In those early days of the ‘new’ Phaidon, David’s contribution was considerable but, for reasons I am still uncertain of, he soon decided to leave. John suggested I meet Alan who, at that time was just about to retire from Pentagram in order to concentrate on his personal work and a more select range of clients, so that he could focus on the type of work he really enjoyed. I knew that Alan was a hero to many people and thought that this might be an opportunity for us.
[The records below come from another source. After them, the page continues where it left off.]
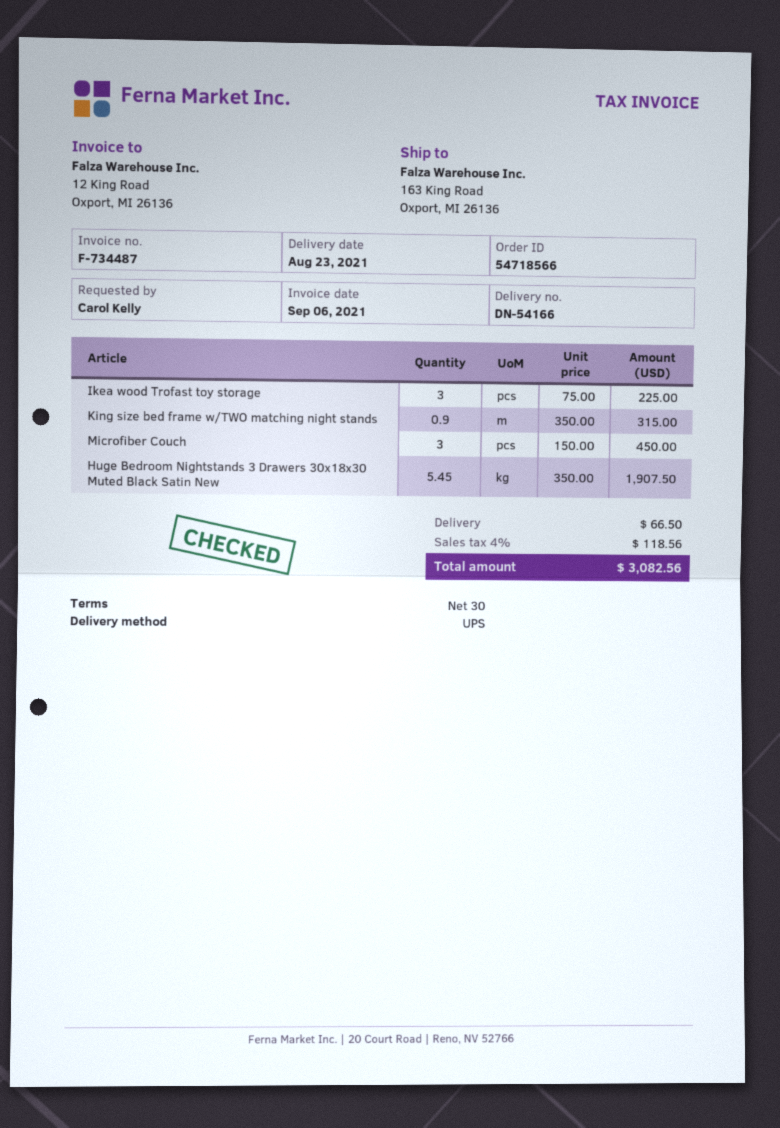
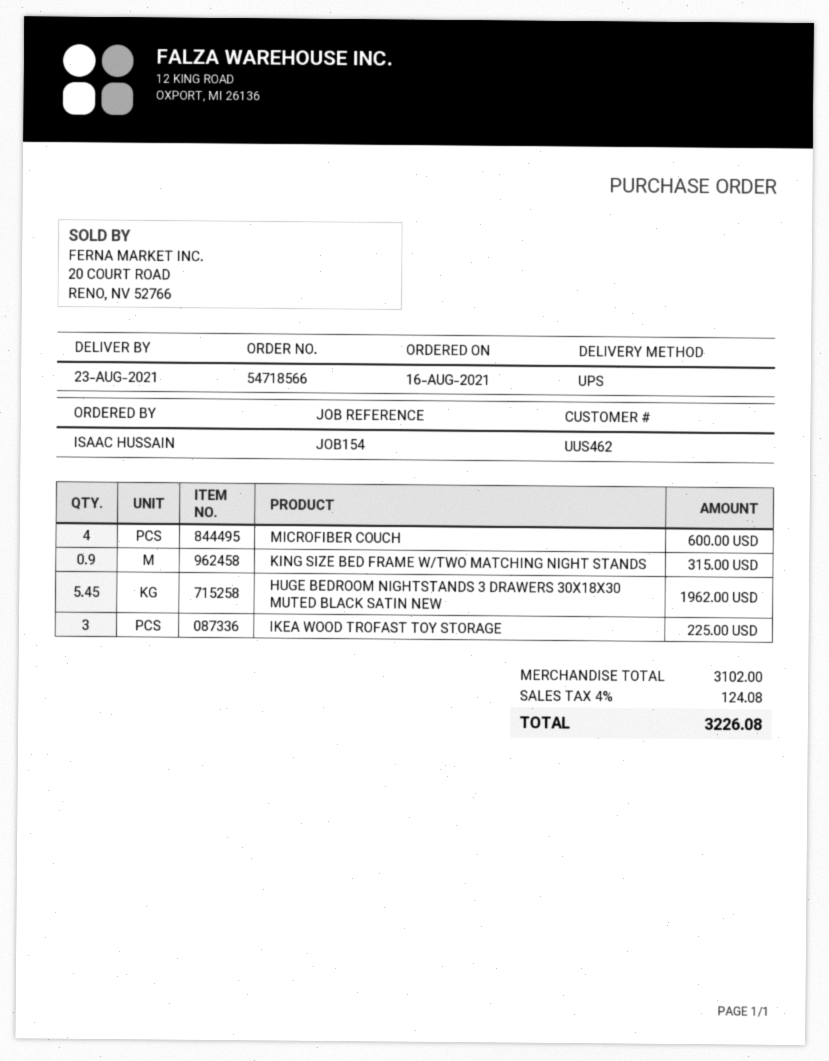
ordered by: Carol Kelly -> ISAAC HUSSAIN
Microfiber Couch: 3 for 450.00 -> 4 for 600.00
Huge Bedroom Nightstands 3 Drawers 30x18x30 Muted Black Satin New: 5.45 for 1907.50 -> 5.45 for 1962.00
shipping: 66.50 -> none
tax: 4% = 118.56 -> 4% = 124.08
total: 3082.56 -> 3226.08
Alan’s first days at Phaidon were a complete culture shock. In the past, when I had needed a new book concept, David would just deal with it and present a new proposal a few days later. Alan’s approach was quite different. He would ask: ‘Why are we doing this book?’ ‘What’s it about?’ ‘What’s the point of it?’ You couldn’t get a concept out of him without him asking a million questions. Weeks could go by. I soon realised that Alan’s major concern was communication, and he could not act until he fully understood all the editorial aspects. He was a true editorial designer – concerned with ideas, content and communication…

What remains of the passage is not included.